→ Task item: Write the data out again exactly, with every picture removed.

=== Begin Enclosure ===

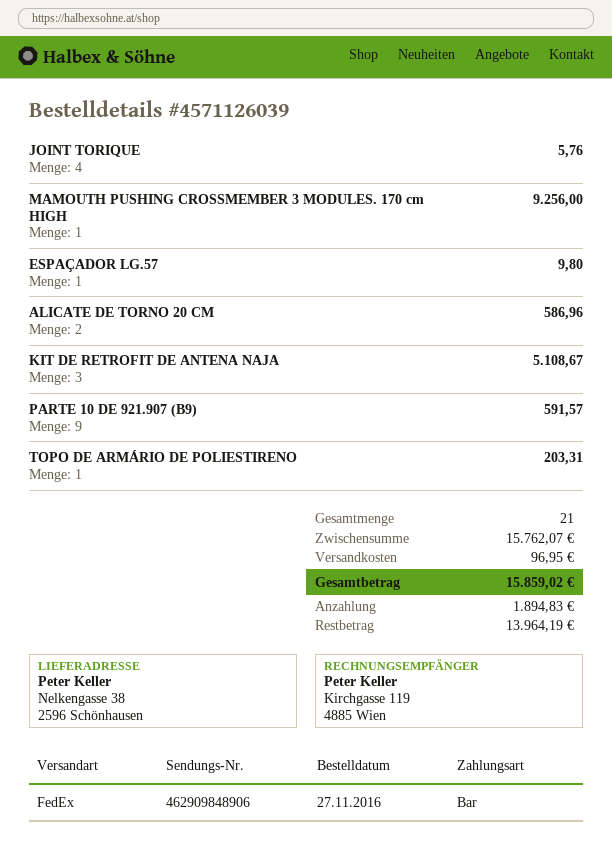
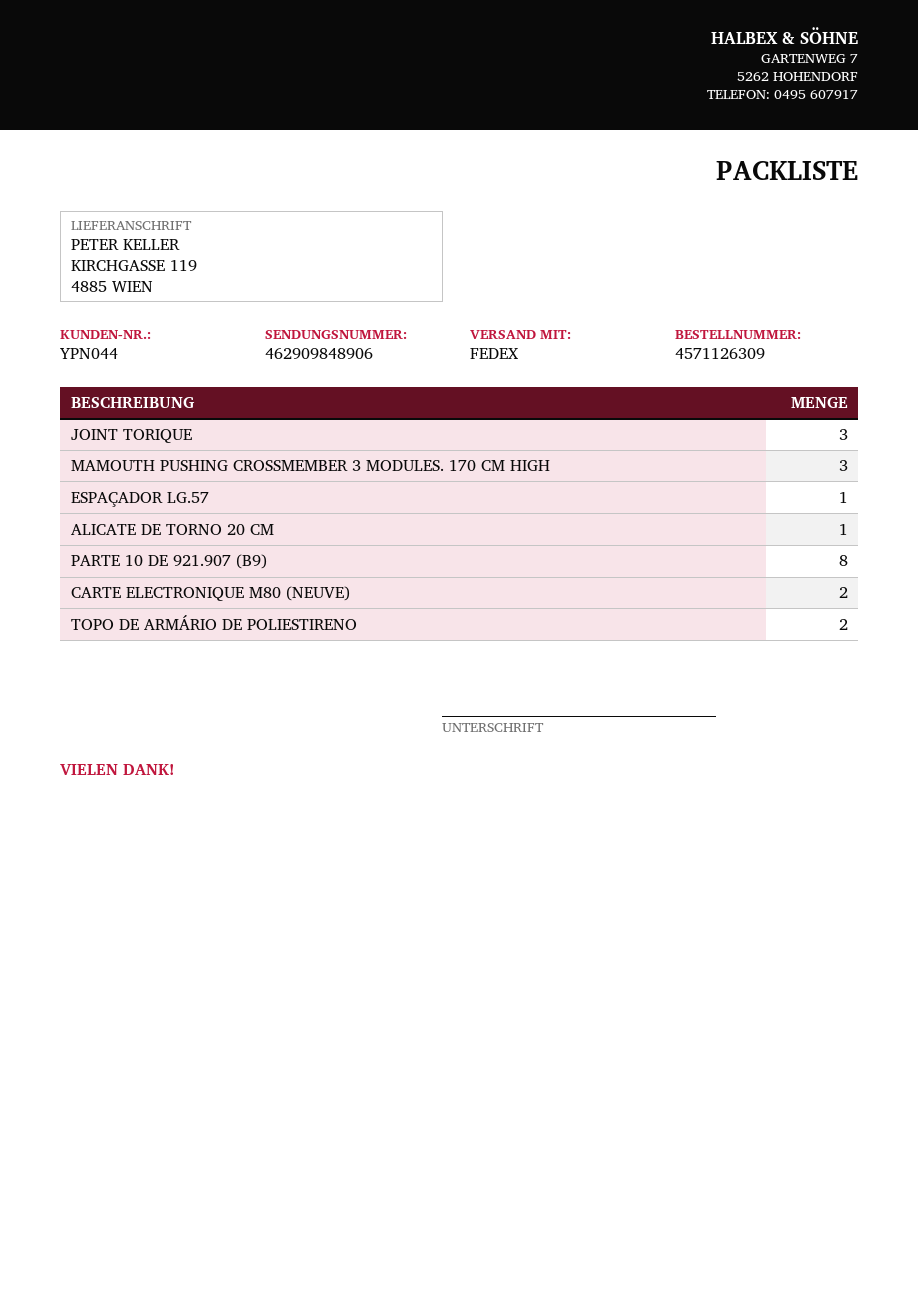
order number: 4571126039 -> 4571126309
ship to: Nelkengasse 38, 2596 Schönhausen -> KIRCHGASSE 119, 4885 WIEN
JOINT TORIQUE: 4 -> 3
MAMOUTH PUSHING CROSSMEMBER 3 MODULES. 170 cm HIGH: 1 -> 3
ALICATE DE TORNO 20 CM: 2 -> 1
KIT DE RETROFIT DE ANTENA NAJA: 3 -> none
PARTE 10 DE 921.907 (B9): 9 -> 8
TOPO DE ARMÁRIO DE POLIESTIRENO: 1 -> 2
CARTE ELECTRONIQUE M80 (NEUVE): none -> 2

=== End Enclosure ===

→ Answer to this task:
order number: 4571126039 -> 4571126309
ship to: Nelkengasse 38, 2596 Schönhausen -> KIRCHGASSE 119, 4885 WIEN
JOINT TORIQUE: 4 -> 3
MAMOUTH PUSHING CROSSMEMBER 3 MODULES. 170 cm HIGH: 1 -> 3
ALICATE DE TORNO 20 CM: 2 -> 1
KIT DE RETROFIT DE ANTENA NAJA: 3 -> none
PARTE 10 DE 921.907 (B9): 9 -> 8
TOPO DE ARMÁRIO DE POLIESTIRENO: 1 -> 2
CARTE ELECTRONIQUE M80 (NEUVE): none -> 2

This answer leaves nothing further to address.